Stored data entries
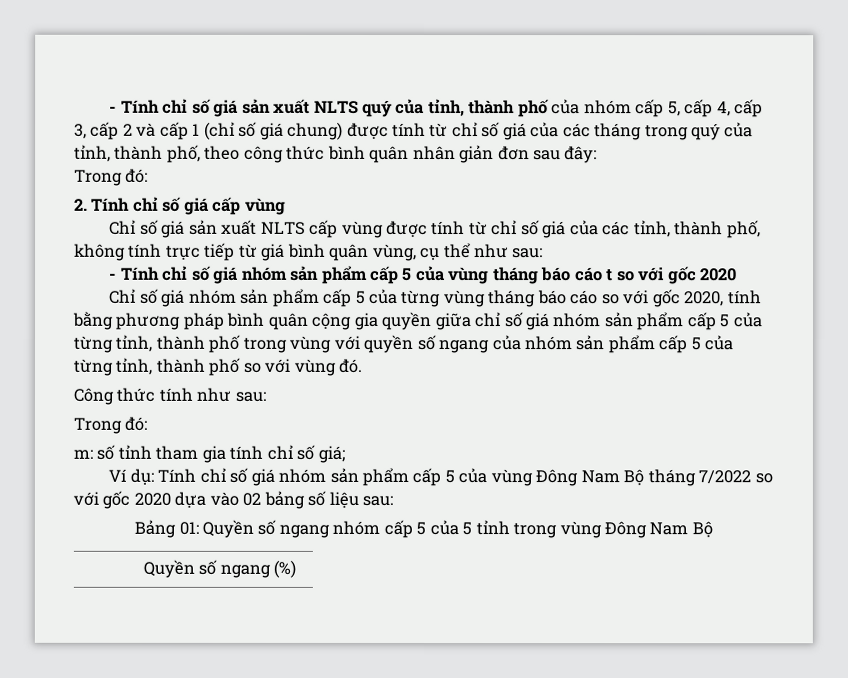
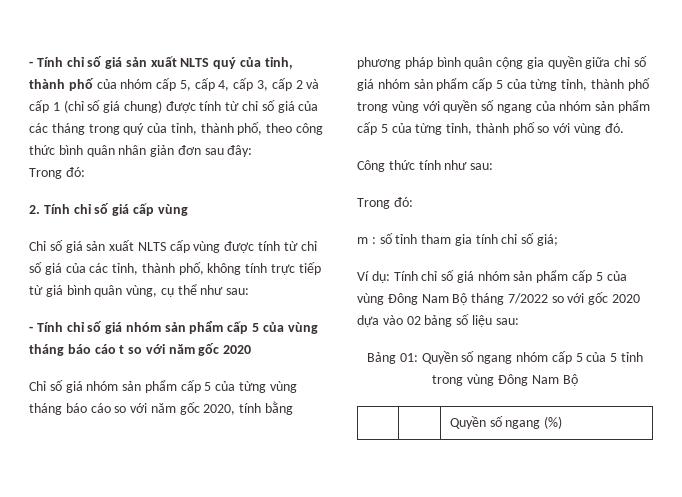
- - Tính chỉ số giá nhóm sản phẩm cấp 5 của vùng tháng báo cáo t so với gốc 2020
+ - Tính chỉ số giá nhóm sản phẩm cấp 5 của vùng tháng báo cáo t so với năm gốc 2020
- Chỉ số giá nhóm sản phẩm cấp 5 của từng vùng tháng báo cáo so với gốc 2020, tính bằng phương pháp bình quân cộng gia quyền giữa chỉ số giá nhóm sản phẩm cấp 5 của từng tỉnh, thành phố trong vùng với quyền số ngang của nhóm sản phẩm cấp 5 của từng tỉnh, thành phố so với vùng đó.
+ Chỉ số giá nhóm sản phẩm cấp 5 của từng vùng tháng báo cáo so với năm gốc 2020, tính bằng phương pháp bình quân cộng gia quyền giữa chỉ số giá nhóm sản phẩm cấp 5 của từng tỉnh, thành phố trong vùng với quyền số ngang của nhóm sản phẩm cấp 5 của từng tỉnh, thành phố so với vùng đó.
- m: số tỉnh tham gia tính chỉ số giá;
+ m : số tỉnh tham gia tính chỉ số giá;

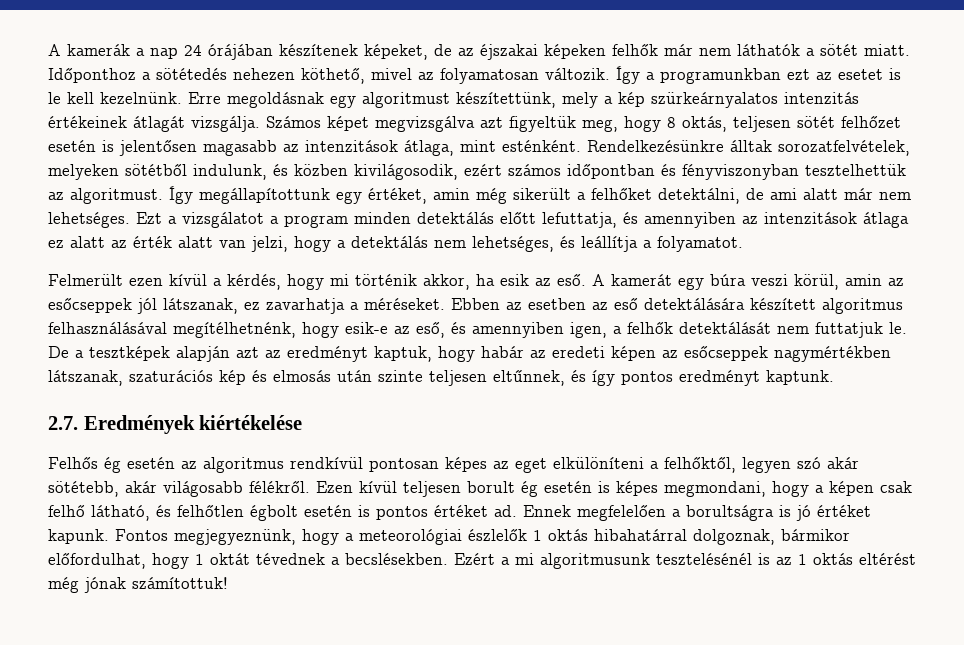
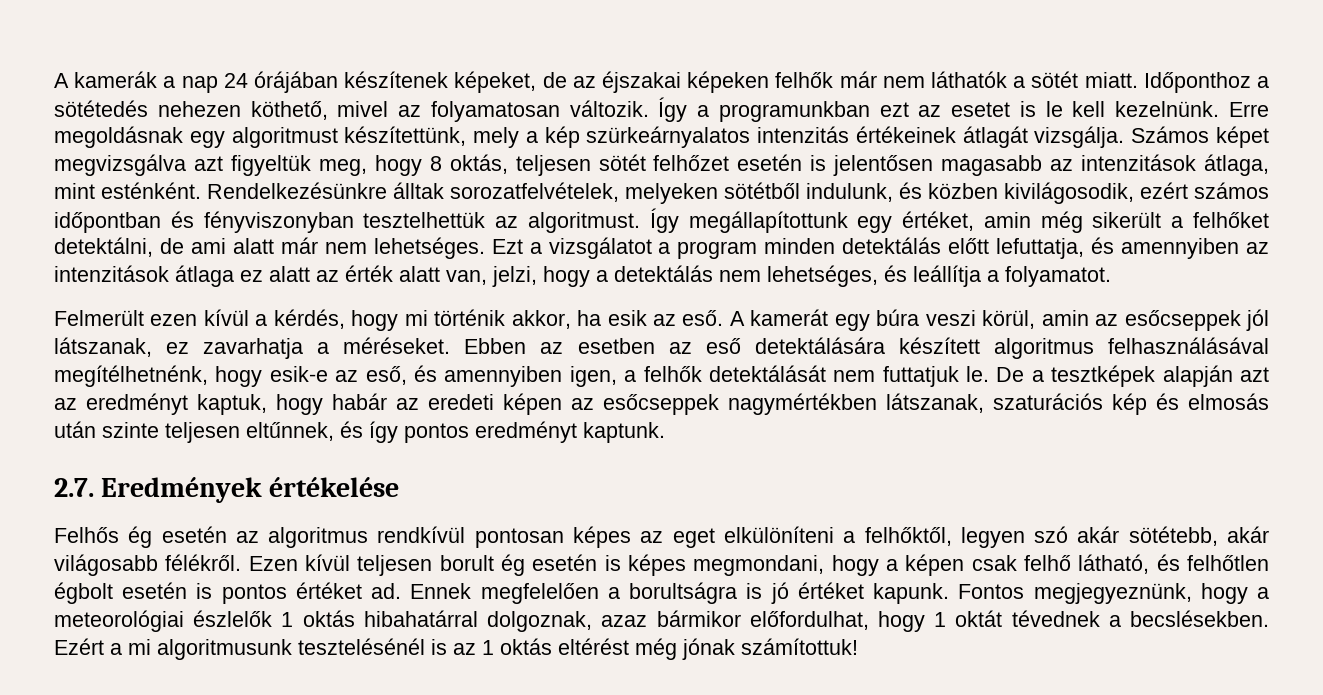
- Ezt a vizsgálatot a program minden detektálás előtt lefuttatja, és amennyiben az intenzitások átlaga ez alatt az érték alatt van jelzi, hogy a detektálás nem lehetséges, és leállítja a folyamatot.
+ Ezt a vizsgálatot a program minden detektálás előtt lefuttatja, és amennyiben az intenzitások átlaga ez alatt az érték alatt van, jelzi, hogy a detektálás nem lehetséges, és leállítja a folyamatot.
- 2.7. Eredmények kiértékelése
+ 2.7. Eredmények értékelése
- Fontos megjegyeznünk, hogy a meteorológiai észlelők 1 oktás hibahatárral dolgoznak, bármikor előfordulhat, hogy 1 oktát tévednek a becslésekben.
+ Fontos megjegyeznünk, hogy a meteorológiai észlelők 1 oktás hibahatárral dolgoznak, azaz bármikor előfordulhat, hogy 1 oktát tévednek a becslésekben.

▶ _EXERCISE OBJECTIVE_
Produce the number of lines in the data containing the string "vizsgálatot", with nothing added.

▶ _ANSWER TO THE EXERCISE_
2